It was pure, unashamed Hollywood – save for the wellies and picnic baskets.
But also just a tad Stepford Wives too… For as I drove into Kingston Bagpuize, couples dressed in DJs, gowns and pearls started pouring, robotically, out of rural semis like a flash flood of penguins and peacocks.
Extraordinary, yet somehow creepy too until, of course, all 600 materialised beside the coaches taking us up to London.
Then suddenly, as if by magic, they transformed into real, living, breathing villagers of the type visiting Americans only ever dream of spotting – funny, charming, eccentric, endearing and lovable.
And even more so on this occasion as almost all the village was off to party.
And what a party it proved to be, since Kingston Bagpuize is now almost certain to become part of a studio tour.
Forget being splashed by the shark from Jaws or chilled by the Bates Motel, Universal and MGM studios would be mad if they didn’t recreate a thrill ride that included the Waggon and Horses pub, the cafe in the Frosts Garden Centre at Millets, and Kingston House.
Because Tortoise In Love, a romantic comedy written and produced in and starring the Oxfordshire village, had its West End premiere on Thursday night.
Shown for the first time on the big screen at the Odeon West End in Leicester Square, complete with red carpet and paparazzi outside, the villagers were finally able to bask in the fruits of their three years of hard work, sacrifice and Women’s Institute sandwiches that enabled writer and director Guy Browning – also a Kingston Bagpuizian – to produce a multiplex movie on a garden shed budget.
Brought in at just under £180,000 instead of a more realistic budget of £3.5m, villagers clubbed together to fund it and provide costumes, hairstyling and accommodation.

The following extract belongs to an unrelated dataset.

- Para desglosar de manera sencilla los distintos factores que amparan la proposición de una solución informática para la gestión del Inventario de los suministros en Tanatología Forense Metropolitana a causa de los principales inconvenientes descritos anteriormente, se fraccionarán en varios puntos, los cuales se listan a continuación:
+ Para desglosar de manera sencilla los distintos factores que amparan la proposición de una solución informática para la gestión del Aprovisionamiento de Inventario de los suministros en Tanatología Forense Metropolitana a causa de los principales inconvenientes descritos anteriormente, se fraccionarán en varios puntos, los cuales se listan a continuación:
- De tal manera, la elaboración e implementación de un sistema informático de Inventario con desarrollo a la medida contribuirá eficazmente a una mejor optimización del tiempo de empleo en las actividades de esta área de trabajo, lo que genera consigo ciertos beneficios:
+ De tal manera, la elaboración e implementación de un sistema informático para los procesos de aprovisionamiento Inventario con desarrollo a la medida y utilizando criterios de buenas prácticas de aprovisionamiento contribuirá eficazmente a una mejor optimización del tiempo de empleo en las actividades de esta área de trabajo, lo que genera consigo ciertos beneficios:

It means, should the film become a ‘sleeper’ hit – industry jargon for an unexpected blockbuster – the village will doubtless soon be swimming in Michael Bays, Steven Spielbergs and James Camerons (with surgically-enhanced wives, of course).
Travelling up on Coach No. 4 (there were at least 10 forming the cinematic convoy), I found myself sat beside a villager listed simply as ‘Top Totty’ in the film credits.
‘Top Totty’ came complete, like so many of the other rural cast, with sandwiches, bottles of orange juice and crisps (Hollywood may throw A-List soirees but no-one can do picnics like Bagpuizians).
And amid all the gnashing of teeth and slurping of fruit-based beverages, we arrived two hours later in central London to an intrigued audience of foreign tourists and bemused security.
It was a glorious evening, full of the scent of Chanel, Eternity and Butterkist. Once inside, Ed Vaizey, MP for Wantage, heaped praise on Mr Browning and his extraordinary achievement, adding: “I’m a politican, so the chance to bask in other people’s work is in my DNA.”
And then the magic started – the lights dimmed, the curtains parted and Tortoise In Love flickered into life, supported by cheers, applause and a singular hiccup.
Ninety minutes later, everyone agreed it had been worth it.
There was back-slapping, hugs and, since Bagpuize is a village, plenty of over-the-wall gossip about who wore what, did it work, and who turned up with whom.
But most of all, there was joy.
Tortoise In Love is like Notting Hill, Vicar of Dibley and Passport to Pimlico all rolled into one.
It’s English, proudly so, and perfect for a country on the cusp of celebration.